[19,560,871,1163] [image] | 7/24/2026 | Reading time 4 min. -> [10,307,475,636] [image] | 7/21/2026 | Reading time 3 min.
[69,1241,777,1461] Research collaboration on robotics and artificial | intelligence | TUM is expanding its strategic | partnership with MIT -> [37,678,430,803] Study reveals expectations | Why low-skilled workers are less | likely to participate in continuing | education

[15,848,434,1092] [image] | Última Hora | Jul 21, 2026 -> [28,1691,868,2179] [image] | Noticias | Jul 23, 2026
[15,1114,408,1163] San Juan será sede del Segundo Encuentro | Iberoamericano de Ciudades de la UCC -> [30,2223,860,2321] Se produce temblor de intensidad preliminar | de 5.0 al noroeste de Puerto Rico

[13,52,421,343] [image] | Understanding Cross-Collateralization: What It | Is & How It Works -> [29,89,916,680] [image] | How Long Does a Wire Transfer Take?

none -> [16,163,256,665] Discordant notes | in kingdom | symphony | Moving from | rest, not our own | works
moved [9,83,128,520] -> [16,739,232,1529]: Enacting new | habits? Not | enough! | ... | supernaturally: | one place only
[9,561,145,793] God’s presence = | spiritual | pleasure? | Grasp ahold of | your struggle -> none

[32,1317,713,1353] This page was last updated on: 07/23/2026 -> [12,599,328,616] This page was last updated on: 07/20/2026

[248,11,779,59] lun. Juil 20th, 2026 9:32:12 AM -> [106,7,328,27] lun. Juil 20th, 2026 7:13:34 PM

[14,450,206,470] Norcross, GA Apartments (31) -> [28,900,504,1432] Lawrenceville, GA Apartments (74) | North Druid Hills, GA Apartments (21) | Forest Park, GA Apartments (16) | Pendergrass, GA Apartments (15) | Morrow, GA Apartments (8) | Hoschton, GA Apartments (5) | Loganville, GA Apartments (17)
________________________________________
Pick every line containing the word "none" out of the material, and copy those lines.

none -> [16,163,256,665] Discordant notes | in kingdom | symphony | Moving from | rest, not our own | works
[9,561,145,793] God’s presence = | spiritual | pleasure? | Grasp ahold of | your struggle -> none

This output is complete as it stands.